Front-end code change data
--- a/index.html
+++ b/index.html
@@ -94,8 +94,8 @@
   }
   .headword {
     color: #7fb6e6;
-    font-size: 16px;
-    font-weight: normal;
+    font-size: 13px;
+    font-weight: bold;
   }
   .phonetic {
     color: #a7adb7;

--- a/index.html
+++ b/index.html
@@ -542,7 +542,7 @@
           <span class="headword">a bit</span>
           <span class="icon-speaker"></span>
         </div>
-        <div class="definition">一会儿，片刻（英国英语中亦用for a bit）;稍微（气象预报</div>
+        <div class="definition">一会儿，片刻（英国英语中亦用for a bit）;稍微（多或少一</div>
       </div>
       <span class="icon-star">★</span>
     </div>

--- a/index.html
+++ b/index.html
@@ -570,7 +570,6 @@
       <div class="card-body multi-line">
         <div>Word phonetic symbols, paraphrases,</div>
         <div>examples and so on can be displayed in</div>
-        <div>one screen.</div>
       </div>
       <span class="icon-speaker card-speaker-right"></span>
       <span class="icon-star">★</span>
--
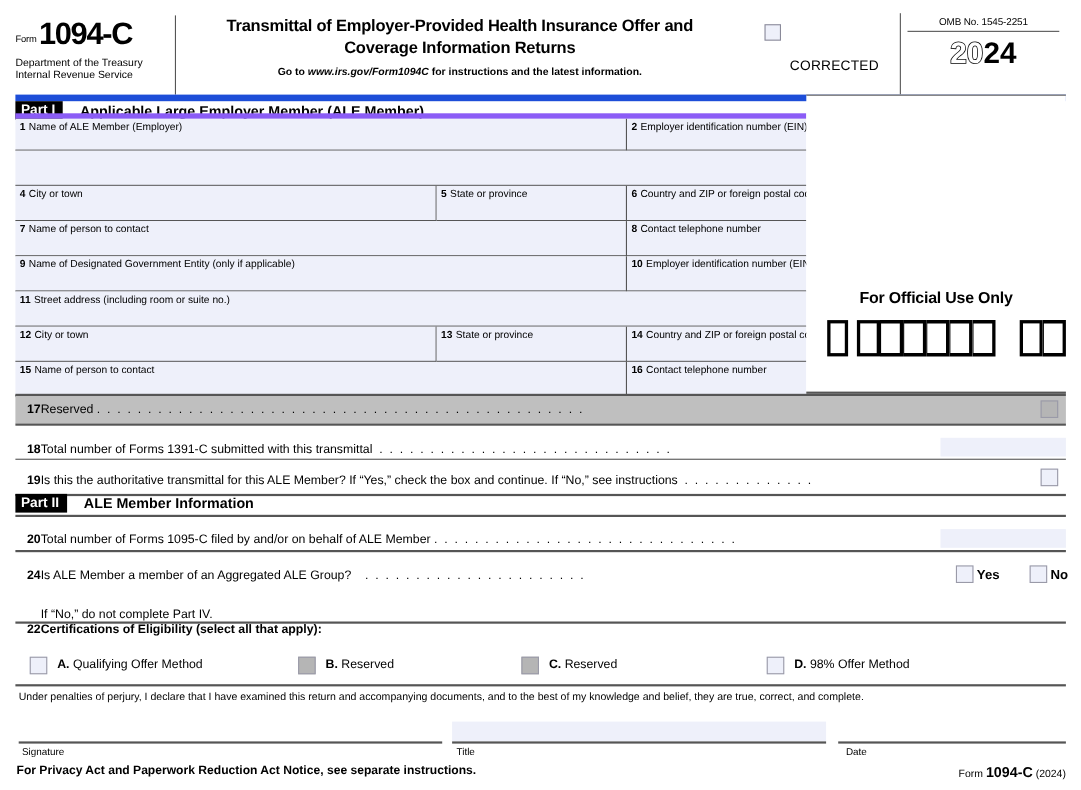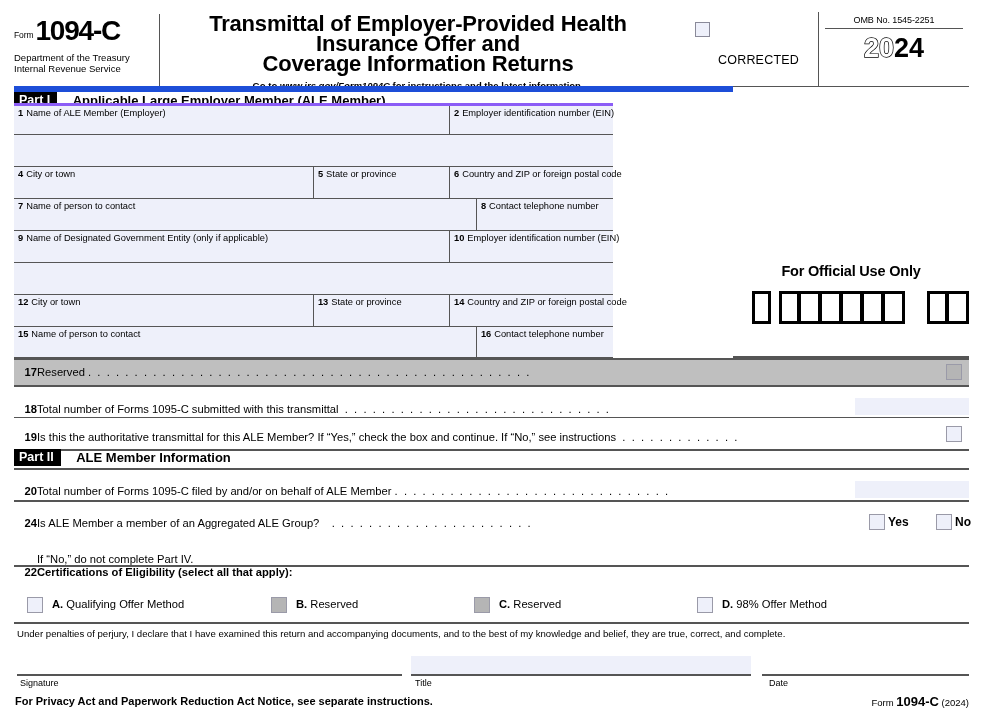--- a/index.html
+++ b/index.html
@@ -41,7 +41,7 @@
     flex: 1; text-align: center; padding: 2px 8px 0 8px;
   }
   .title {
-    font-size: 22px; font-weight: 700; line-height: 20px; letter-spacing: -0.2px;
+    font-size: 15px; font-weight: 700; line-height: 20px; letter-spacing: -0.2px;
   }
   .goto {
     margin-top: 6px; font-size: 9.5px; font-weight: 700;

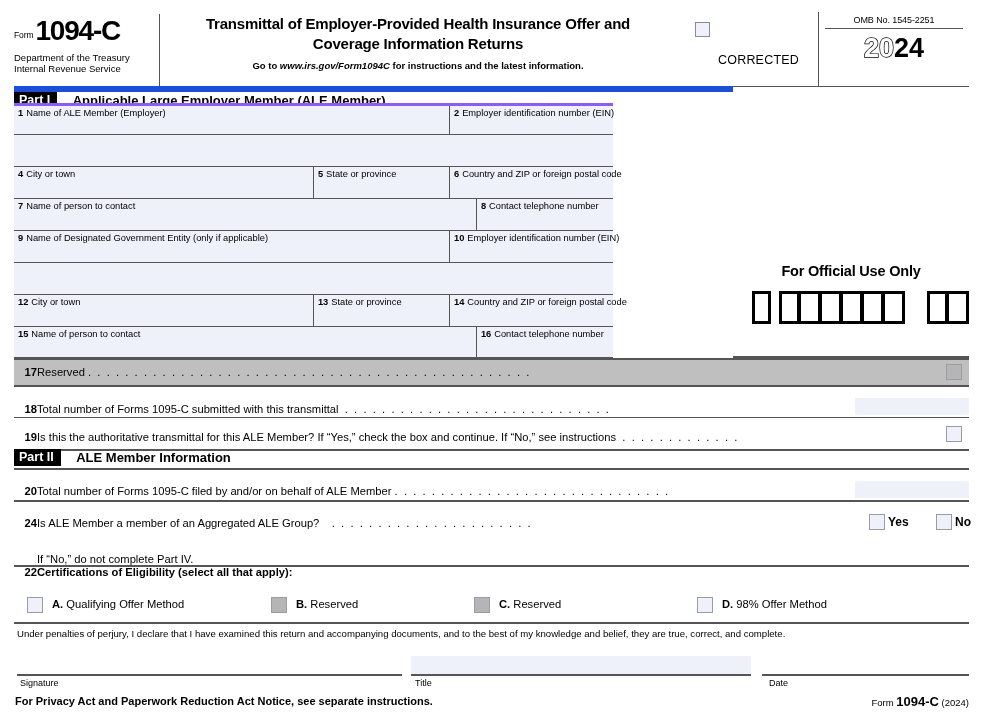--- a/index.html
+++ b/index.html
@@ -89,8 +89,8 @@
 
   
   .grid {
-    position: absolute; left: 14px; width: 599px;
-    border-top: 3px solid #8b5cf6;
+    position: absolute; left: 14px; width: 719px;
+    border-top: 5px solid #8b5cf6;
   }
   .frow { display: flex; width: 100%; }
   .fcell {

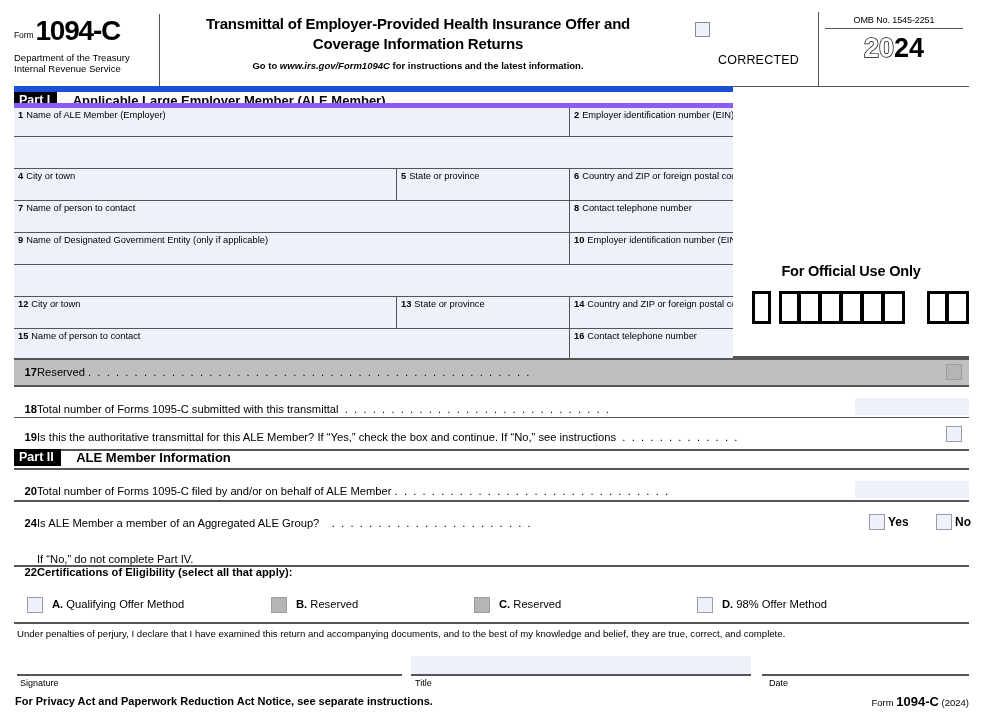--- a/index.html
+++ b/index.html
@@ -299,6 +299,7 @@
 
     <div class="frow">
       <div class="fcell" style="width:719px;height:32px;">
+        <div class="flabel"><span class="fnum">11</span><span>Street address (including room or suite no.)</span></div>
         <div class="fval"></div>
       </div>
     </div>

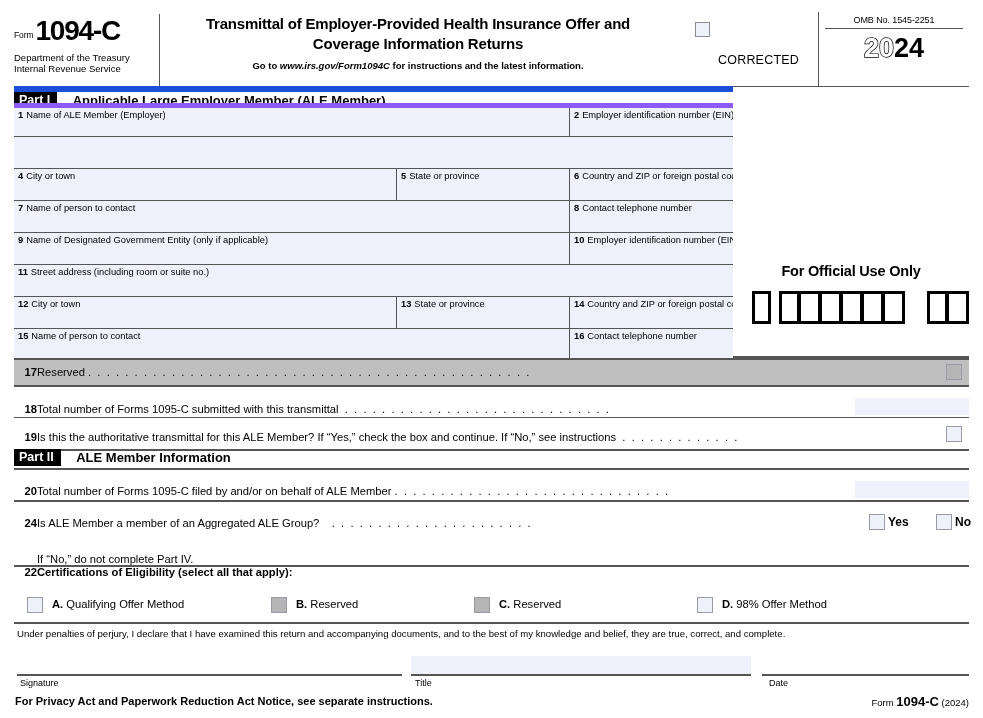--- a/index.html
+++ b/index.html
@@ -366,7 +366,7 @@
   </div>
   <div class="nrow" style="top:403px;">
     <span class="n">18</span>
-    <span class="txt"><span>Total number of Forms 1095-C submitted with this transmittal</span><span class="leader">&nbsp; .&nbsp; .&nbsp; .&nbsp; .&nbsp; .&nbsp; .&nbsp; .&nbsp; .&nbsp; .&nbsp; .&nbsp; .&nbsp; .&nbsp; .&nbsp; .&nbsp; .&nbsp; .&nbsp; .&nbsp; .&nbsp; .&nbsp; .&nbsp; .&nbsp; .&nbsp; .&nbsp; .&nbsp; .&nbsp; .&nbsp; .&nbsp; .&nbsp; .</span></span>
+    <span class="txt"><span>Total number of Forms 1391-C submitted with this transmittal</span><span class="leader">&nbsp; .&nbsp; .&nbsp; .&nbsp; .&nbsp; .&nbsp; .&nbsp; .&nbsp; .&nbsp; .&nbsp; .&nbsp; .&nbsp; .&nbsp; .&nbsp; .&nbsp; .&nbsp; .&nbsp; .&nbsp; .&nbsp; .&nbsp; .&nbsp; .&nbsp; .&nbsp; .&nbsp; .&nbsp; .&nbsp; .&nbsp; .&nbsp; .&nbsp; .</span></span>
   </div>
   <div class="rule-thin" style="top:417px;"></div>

*Task*: Going through the records above, count the lines that hold the string "spacing" and give only the total.

*Written solution*: 2